- Odagaon Location in Odisha, India Odagaon Odagaon (India)
- Coordinates: 20°00′58″N 84°59′16″E﻿ / ﻿20.016097°N 84.987659°E
- Country: India
- State: Odisha
- District: Nayagarh

Government
- • Type: Notified area council
- • Body: INDIAN PARLIAMENTARY GROUP

Area
- • Total: 544 km^{2} (210 sq mi)
- Elevation: 32 m (105 ft)

Population (2011)
- • Total: 5,401
- • Density: 9.93/km^{2} (25.7/sq mi)

Languages
- • Official: Odia
- Time zone: UTC+5:30 (IST)
- PIN: 752081
- Telephone code: 06753
- Vehicle registration: OD 25
- Nearest city: Nayagarh
- Literacy: 70%
- Website: odisha.gov.in

= Odagaon =

Odagaon is a town and Notified area council in the Nayagarh district of the Indian state of Odisha. It is the location of the Lord Raghunath Temple. The Shriram Navami festival of Odagaon is one of the renowned festival in Odisha. It is the third largest block in the district consisting of 32 Panchayats and more than 200 villages. One of the main attractions of the place is the Raghunath Temple. New Jagannath Sadak connects Odagaon with holy city Puri.

==Places of interest==

===Raghunath Jeu Temple===

Raghunath Jeu Temple

Odagaon is known for the Temple of Lord Raghunath Jeu and for three subarna kalsh which is made up of 45 kg. gold, which is second to Sri Kshetra.
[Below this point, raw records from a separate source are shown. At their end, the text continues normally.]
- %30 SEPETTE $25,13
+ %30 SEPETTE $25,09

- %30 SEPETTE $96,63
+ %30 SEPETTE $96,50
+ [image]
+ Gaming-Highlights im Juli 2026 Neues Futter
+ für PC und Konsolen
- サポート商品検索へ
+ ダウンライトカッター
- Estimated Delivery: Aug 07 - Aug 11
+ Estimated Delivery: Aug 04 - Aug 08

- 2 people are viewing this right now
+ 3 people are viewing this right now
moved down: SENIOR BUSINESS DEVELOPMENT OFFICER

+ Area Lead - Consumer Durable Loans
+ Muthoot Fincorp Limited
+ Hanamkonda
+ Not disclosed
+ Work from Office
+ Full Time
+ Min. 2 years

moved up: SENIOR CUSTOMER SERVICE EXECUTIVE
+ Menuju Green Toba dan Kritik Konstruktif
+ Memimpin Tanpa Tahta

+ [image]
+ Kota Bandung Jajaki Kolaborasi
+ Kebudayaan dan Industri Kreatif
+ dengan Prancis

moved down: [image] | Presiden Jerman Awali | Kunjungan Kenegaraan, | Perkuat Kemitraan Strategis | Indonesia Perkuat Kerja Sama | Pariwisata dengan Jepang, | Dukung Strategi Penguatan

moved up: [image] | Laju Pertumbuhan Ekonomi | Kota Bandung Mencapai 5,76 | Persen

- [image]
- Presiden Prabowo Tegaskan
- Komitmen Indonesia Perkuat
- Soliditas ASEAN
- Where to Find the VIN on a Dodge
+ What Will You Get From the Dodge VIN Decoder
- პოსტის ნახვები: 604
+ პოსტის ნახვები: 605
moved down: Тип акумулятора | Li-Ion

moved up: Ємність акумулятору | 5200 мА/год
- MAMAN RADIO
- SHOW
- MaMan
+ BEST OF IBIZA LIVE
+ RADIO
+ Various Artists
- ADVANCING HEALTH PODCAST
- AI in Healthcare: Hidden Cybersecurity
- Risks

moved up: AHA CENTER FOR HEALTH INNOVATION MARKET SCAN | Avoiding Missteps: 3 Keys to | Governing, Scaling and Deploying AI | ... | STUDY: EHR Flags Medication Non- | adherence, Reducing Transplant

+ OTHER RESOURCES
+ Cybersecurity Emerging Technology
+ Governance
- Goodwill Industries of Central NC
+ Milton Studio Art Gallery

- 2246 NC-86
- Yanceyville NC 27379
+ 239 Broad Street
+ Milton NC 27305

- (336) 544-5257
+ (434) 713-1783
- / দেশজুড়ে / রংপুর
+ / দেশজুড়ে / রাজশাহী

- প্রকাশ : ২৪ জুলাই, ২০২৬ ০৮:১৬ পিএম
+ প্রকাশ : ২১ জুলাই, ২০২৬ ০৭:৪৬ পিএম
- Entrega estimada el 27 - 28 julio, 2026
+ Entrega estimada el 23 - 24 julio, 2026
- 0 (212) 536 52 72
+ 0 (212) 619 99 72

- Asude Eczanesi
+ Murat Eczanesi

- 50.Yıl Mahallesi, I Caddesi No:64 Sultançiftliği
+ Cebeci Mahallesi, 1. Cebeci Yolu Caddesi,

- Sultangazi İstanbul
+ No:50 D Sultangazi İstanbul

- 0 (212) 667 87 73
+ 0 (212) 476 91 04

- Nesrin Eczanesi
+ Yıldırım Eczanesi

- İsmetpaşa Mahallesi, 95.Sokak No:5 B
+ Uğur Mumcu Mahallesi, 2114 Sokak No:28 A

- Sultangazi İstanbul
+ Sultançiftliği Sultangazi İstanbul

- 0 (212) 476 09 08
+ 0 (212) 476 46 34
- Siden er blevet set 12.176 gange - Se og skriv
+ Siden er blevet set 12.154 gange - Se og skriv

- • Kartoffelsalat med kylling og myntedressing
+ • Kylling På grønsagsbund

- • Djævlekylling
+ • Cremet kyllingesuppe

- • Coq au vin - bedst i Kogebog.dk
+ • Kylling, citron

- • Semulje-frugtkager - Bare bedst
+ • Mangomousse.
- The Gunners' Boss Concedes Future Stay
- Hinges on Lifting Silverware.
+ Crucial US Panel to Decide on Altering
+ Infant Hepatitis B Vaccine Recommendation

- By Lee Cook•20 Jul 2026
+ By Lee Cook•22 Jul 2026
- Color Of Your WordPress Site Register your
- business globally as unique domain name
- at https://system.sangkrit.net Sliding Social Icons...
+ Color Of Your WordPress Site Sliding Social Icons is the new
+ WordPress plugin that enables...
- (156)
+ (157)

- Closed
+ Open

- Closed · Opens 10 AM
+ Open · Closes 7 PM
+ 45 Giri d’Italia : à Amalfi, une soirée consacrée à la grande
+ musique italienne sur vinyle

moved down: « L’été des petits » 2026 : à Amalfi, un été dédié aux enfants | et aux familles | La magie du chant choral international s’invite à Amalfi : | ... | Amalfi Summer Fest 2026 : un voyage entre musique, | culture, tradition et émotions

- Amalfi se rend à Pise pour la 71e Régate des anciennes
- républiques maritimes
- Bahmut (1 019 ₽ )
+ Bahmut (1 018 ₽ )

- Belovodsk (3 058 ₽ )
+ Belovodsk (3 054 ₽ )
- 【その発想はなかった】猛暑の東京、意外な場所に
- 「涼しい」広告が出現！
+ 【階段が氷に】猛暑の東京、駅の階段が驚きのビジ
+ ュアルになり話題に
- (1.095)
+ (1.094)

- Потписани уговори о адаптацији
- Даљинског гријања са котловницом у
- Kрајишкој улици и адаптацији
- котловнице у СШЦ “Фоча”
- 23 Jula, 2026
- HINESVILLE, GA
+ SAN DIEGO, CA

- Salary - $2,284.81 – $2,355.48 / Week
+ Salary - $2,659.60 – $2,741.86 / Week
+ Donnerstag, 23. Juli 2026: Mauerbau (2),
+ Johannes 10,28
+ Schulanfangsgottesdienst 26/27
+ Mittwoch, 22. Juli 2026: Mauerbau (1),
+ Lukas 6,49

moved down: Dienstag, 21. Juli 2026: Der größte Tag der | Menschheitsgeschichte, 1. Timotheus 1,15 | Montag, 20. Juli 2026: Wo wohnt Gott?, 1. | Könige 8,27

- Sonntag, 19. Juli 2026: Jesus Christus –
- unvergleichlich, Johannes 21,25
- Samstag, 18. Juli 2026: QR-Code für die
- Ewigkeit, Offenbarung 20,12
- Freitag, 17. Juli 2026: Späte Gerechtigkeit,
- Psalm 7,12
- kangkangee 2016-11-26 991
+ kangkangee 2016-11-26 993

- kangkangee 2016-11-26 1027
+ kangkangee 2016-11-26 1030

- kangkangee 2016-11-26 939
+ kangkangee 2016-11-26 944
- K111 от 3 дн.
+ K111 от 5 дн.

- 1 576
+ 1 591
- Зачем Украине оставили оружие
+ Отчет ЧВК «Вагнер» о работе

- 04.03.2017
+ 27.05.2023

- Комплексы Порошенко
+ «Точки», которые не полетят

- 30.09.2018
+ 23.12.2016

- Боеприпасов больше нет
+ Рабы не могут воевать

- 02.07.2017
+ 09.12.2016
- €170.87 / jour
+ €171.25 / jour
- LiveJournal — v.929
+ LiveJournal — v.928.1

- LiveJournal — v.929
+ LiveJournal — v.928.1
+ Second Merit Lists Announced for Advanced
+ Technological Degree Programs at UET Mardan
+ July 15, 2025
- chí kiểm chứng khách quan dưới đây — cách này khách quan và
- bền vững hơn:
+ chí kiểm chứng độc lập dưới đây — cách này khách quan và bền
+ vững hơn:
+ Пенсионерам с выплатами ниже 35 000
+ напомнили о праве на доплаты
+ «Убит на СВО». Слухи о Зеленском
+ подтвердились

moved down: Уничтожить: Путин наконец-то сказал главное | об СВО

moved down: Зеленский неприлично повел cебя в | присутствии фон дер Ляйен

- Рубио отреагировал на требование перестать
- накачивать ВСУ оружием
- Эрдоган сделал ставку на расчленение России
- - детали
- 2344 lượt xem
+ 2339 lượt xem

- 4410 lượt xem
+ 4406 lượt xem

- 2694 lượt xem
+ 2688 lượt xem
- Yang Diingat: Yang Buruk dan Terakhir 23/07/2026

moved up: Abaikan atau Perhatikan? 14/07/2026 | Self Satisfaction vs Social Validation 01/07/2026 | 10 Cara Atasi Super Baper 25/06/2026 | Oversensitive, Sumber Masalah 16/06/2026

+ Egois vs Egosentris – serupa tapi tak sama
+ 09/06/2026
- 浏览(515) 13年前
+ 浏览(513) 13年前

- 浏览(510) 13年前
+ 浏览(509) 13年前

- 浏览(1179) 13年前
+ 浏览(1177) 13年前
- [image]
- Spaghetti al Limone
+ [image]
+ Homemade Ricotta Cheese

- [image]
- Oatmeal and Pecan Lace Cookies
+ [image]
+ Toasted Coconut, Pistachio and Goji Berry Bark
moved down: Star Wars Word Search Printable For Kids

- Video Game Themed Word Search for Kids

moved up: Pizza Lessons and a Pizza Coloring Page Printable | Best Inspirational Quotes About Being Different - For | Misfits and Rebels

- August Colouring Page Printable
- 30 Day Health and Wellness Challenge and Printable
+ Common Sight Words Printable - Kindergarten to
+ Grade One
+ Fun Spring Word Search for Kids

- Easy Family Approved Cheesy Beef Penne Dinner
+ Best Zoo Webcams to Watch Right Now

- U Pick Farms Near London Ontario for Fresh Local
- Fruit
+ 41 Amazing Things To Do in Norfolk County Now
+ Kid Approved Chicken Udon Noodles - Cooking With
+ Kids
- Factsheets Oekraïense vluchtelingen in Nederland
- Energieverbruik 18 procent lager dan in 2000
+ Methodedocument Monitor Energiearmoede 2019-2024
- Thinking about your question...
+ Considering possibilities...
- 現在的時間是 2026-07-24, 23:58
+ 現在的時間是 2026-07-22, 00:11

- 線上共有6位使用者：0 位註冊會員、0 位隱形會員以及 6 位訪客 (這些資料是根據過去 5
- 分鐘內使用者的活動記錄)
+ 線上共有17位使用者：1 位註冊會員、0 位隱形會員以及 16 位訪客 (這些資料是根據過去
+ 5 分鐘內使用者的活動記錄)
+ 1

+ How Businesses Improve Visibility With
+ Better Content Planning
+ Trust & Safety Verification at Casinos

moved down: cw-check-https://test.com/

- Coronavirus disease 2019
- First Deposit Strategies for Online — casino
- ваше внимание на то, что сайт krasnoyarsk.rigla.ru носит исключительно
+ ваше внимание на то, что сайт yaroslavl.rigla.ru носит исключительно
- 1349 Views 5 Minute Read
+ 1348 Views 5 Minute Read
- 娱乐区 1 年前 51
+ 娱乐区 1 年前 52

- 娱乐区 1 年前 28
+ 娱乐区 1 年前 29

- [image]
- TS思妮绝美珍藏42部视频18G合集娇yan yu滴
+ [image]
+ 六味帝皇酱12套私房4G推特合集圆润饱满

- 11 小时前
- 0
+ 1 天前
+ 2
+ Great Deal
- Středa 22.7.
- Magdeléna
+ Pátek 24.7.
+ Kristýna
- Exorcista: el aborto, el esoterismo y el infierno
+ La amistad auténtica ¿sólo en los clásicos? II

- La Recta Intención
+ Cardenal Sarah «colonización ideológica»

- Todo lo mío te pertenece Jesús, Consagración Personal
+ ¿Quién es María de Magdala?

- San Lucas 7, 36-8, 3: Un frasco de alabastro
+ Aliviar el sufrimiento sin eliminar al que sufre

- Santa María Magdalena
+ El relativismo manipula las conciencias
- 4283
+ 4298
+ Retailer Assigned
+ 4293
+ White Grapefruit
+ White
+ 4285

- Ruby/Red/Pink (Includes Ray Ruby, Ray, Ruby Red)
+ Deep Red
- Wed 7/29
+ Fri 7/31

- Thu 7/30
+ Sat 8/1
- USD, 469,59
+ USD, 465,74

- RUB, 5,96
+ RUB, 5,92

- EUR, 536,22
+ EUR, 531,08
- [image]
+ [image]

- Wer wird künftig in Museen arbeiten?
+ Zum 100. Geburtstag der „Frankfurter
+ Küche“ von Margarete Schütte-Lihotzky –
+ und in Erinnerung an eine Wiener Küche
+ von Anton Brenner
The annual festival Ramanavami Yatra is held at the temple and lasts for nine days. Festival attractions include Yatra (live stage show) and Ravan Podi.

===Dutikeswar Temple===
There is a Siva Temple about 35 km from Nayargh town on the Nayagarh-Bahadajhola, via Odagaon road.

===Budhabudhiani Dam===
The Budhabudhiani Dam, 20 km from Nayargh district, provides nearby villages with clean water and is also used for fish farming .

=== Sagar Park ===
A park has been built near the Sagar pond for recreation purpose.